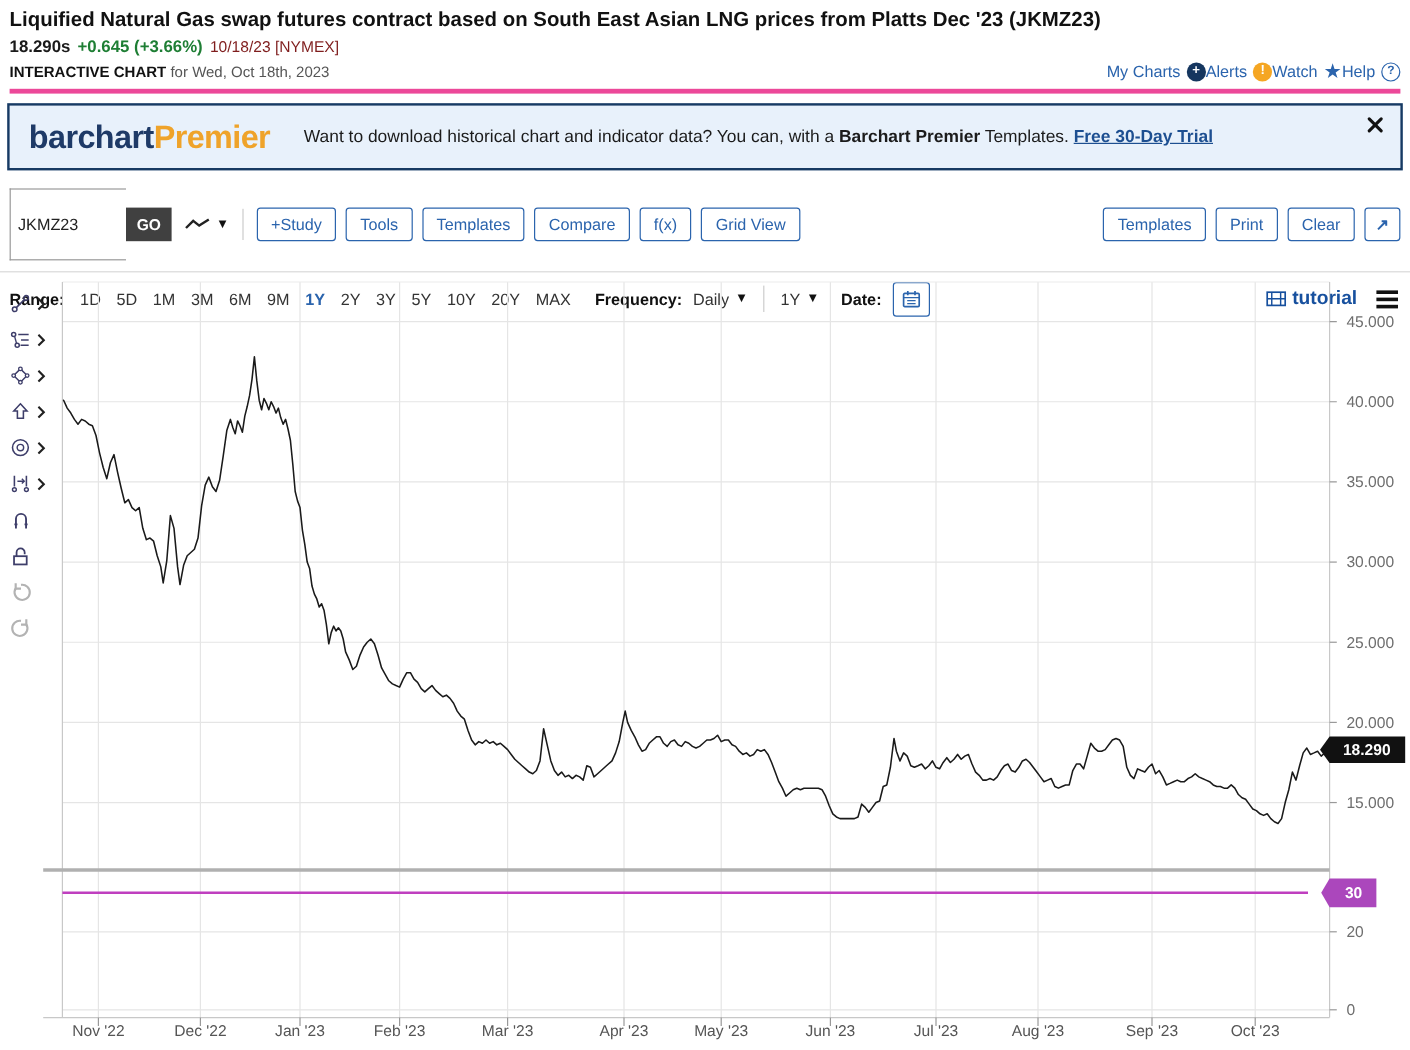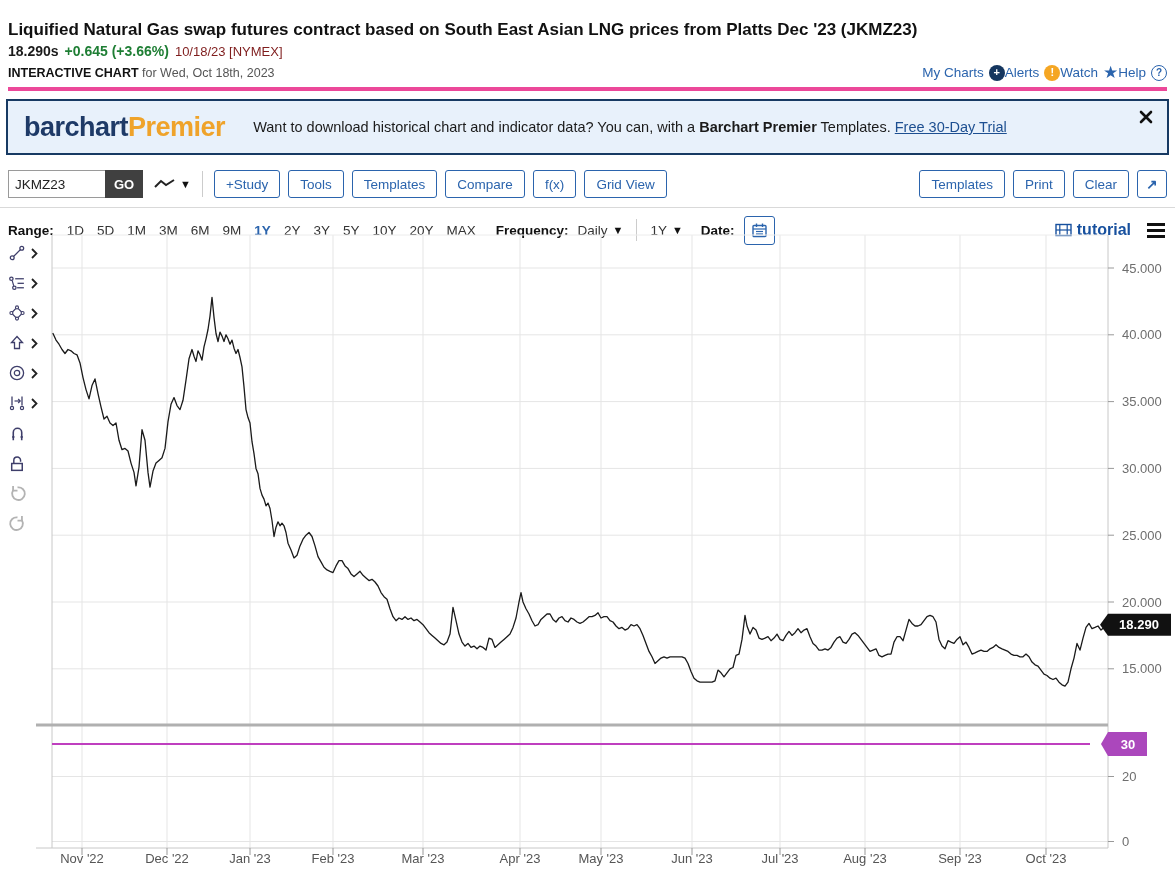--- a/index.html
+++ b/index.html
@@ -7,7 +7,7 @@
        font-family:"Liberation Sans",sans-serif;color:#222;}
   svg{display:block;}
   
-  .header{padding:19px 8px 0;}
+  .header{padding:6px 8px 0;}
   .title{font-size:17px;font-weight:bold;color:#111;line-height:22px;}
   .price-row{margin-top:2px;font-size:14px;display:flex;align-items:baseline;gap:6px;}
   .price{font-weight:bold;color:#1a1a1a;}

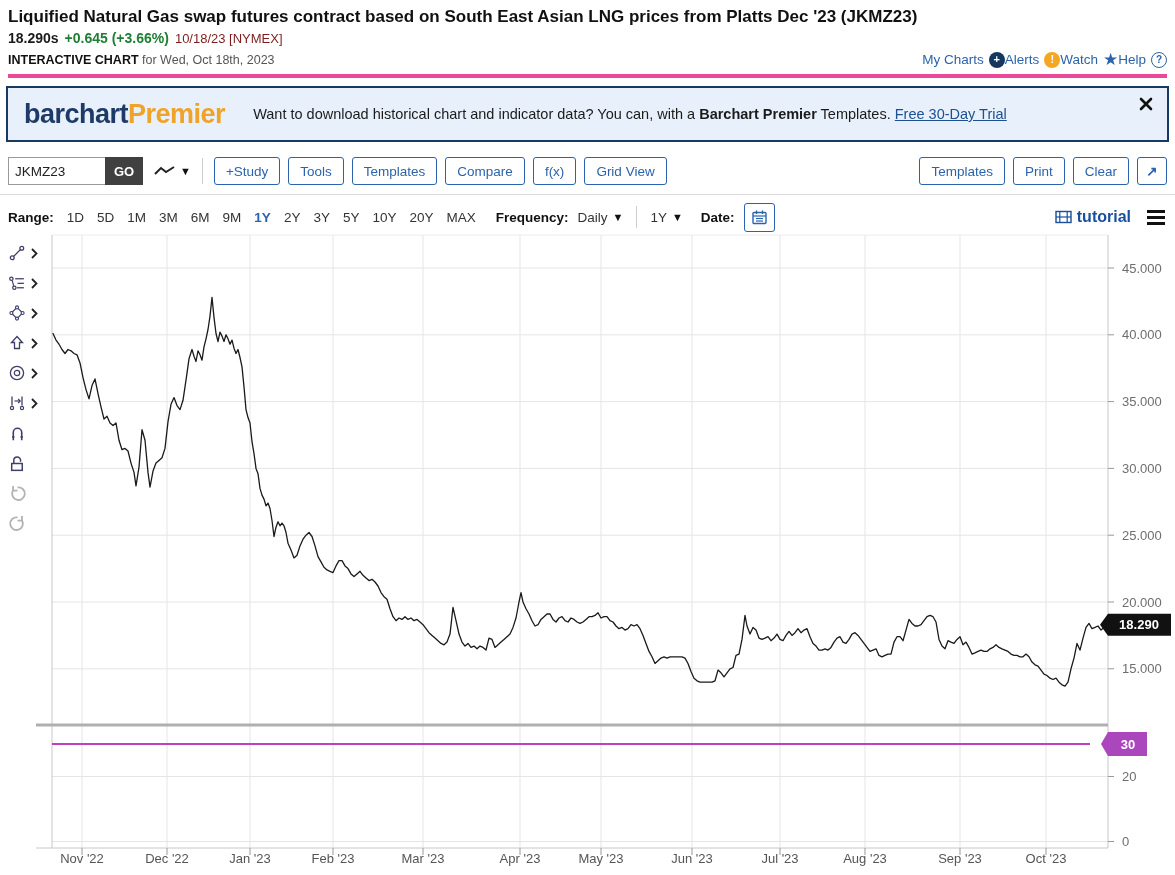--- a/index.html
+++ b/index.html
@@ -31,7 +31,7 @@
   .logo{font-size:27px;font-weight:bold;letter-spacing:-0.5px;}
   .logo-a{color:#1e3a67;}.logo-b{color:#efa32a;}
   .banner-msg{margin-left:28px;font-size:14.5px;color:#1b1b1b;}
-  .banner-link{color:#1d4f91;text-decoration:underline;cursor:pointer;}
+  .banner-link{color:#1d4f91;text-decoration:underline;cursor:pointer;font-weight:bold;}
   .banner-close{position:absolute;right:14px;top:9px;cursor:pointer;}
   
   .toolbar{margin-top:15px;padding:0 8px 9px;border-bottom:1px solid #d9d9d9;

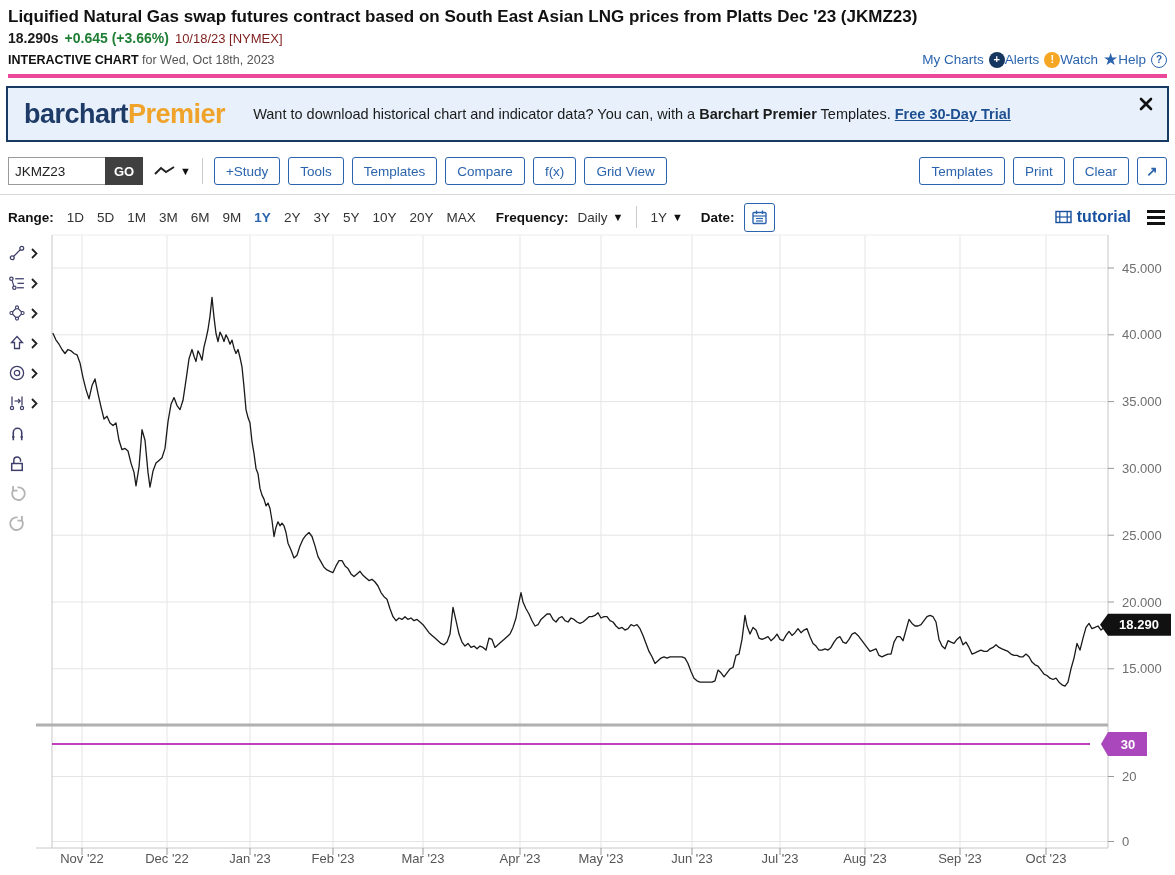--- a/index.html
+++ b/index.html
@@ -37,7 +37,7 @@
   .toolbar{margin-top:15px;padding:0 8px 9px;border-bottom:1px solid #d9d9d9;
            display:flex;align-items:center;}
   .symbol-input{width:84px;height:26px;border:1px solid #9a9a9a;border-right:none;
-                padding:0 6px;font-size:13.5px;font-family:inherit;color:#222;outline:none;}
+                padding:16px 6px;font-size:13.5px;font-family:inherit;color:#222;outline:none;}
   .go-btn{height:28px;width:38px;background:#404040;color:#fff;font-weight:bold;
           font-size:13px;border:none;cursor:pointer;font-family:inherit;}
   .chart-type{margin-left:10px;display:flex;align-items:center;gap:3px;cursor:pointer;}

- - - - -

If a line in the records includes the string "decoration", copy it.

-  .banner-link{color:#1d4f91;text-decoration:underline;cursor:pointer;}
+  .banner-link{color:#1d4f91;text-decoration:underline;cursor:pointer;font-weight:bold;}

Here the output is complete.